▶ **What to produce**: Transcribe the line containing "-241,9 +241,6 @@" and every line after it, exactly, through the end of the records.

▶ **Input**:
· · ·
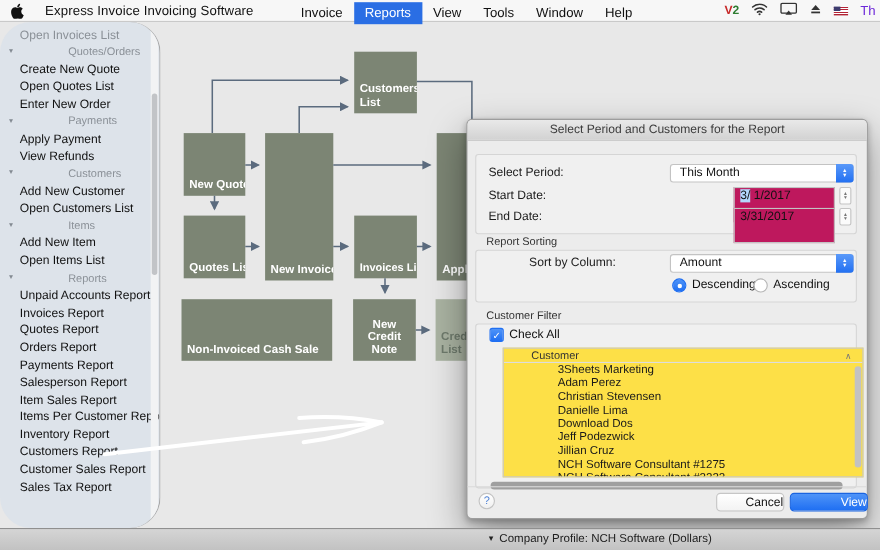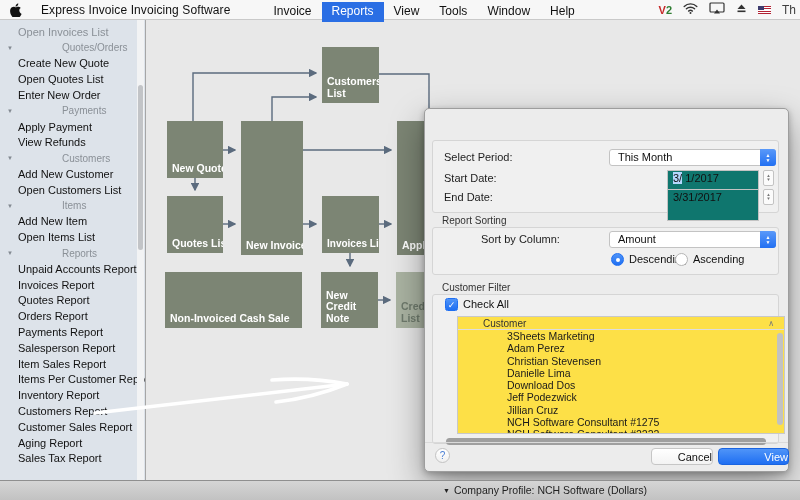--- a/index.html
+++ b/index.html
@@ -22,7 +22,7 @@
   .flag { width:13px; height:8px; position:relative;
           background:repeating-linear-gradient(180deg,#b22234 0 1.2px,#fff 1.2px 2.3px); }
   .flag:after { content:""; position:absolute; left:0; top:0; width:6px; height:4px; background:#3c3b6e; }
-  .clock { font-size:12px; color:#404040; width:18px; overflow:hidden; white-space:nowrap; }
+  .clock { font-size:12px; color:#6d28d9; width:18px; overflow:hidden; white-space:nowrap; }
 
   
   .sidebar { position:absolute; left:0; top:20px; width:146px; bottom:20px; z-index:10;

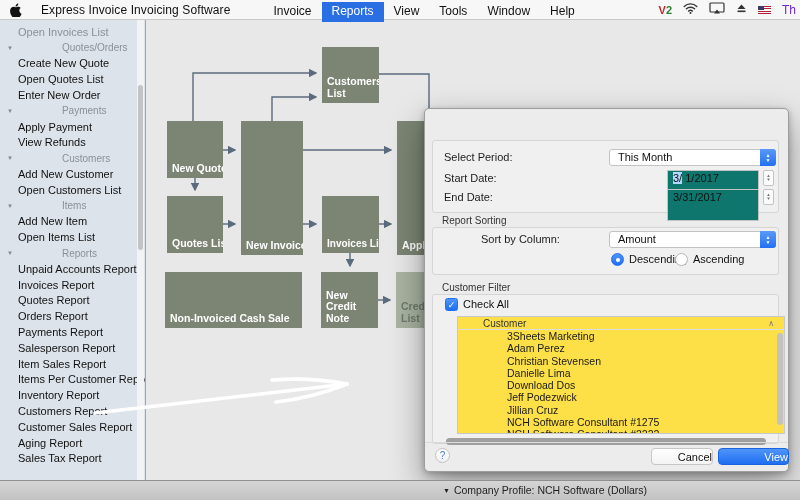--- a/index.html
+++ b/index.html
@@ -27,7 +27,7 @@
   
   .sidebar { position:absolute; left:0; top:20px; width:146px; bottom:20px; z-index:10;
              background:#dde3ea; border-right:1px solid #a6a6a6; overflow:hidden;
-             font-size:11px; padding-top:4px; }
+             font-size:11px; padding-top:4px;border-radius:28px; }
   .sb { height:15.8px; display:flex; align-items:center; padding-left:18px; white-space:nowrap; }
   .sb.s { padding-left:7px; color:#8a9097; font-size:10px;gap:44px; }
   .sb.dim span { color:#8a9097; }

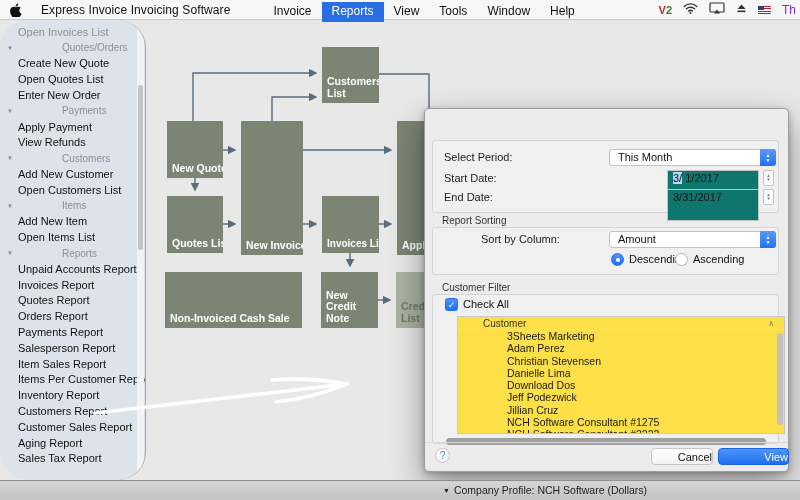--- a/index.html
+++ b/index.html
@@ -311,6 +311,7 @@
 </svg>
 
 <div class="dialog">
+  <div class="dlg-title">Select Period and Customers for the Report</div>
 
   <span class="group-label gl1">Select Period</span>
   <div class="group g1"></div>

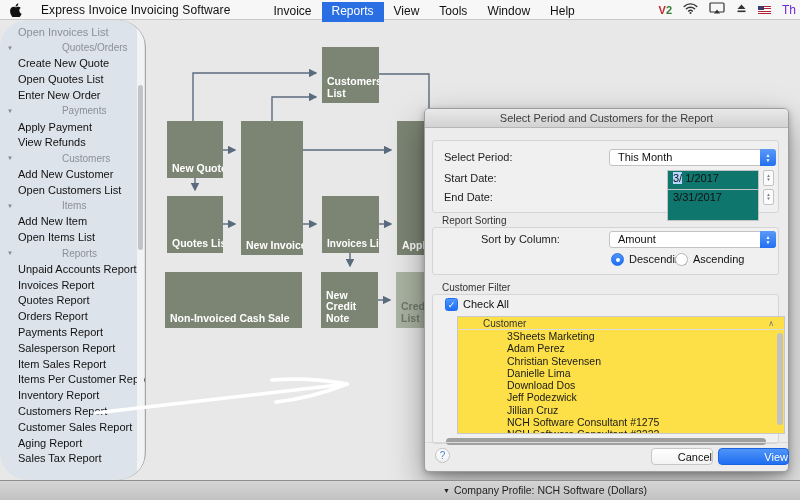--- a/index.html
+++ b/index.html
@@ -66,7 +66,7 @@
                  background:linear-gradient(#5a99f9,#2270f2); color:#fff;
                  display:flex; flex-direction:column; align-items:center; justify-content:center; }
   .popup .step span { font-size:5px; line-height:4.5px; }
-  .tfield { position:absolute; left:242px; width:92px; height:32px; background:#0f766e;
+  .tfield { position:absolute; left:242px; width:92px; height:32px; background:#be185d;
             border:1px solid #c3c3c3; line-height:14px; padding-left:5px; }
   .tfield .sel { background:#b4d7fd; }
   .dstep { position:absolute; left:338px; width:11px; height:16px; background:#fbfbfb;

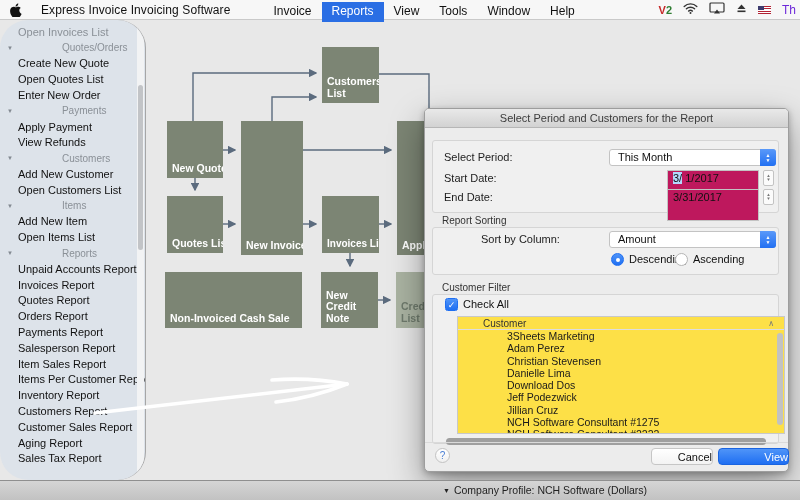--- a/index.html
+++ b/index.html
@@ -354,7 +354,7 @@
     <span class="rdot"></span>
     <span>Descending</span>
   </div>
-  <div class="radio" style="left:250px;top:143px;">
+  <div class="radio" style="left:260px;top:143px;">
     <span class="rdot"></span>
     <span>Ascending</span>
   </div>

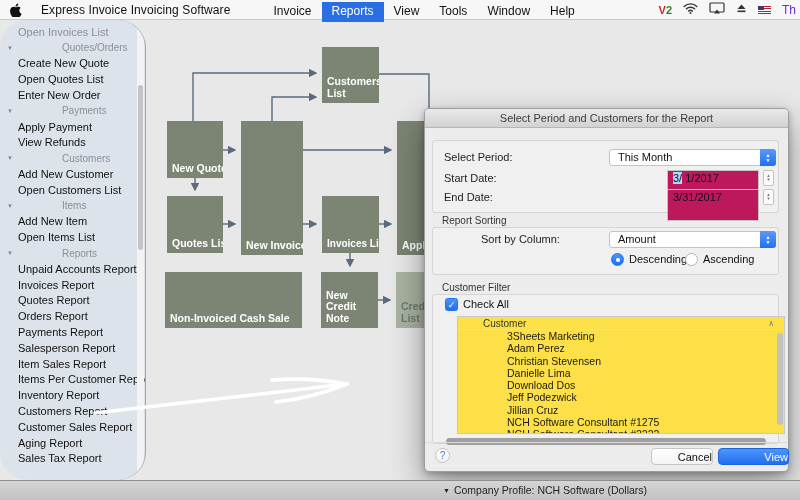--- a/index.html
+++ b/index.html
@@ -273,7 +273,7 @@
   <div class="fbox nw" style="left:19px;top:252px;width:137px;height:56px;">
       <span>Non-Invoiced Cash Sale</span>
     </div>
-  <div class="fbox" style="left:175px;top:252px;width:57px;height:56px;">
+  <div class="fbox" style="left:175px;top:252px;width:57px;height:56px;text-align:center;">
       <span>New Credit Note</span>
     </div>
   <div class="fbox light" style="left:250px;top:252px;width:57px;height:56px;">

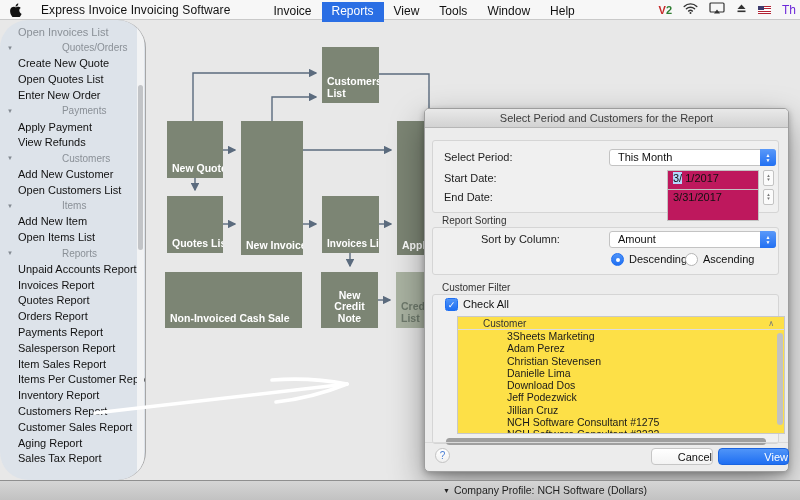--- a/index.html
+++ b/index.html
@@ -241,9 +241,6 @@
       <span>Customer Sales Report</span>
     </div>
   <div class="sb i">
-      <span>Aging Report</span>
-    </div>
-  <div class="sb i">
       <span>Sales Tax Report</span>
     </div>
   <div class="sb-scroll">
· · ·
▶ **Final answer**:
@@ -241,9 +241,6 @@
       <span>Customer Sales Report</span>
     </div>
   <div class="sb i">
-      <span>Aging Report</span>
-    </div>
-  <div class="sb i">
       <span>Sales Tax Report</span>
     </div>
   <div class="sb-scroll">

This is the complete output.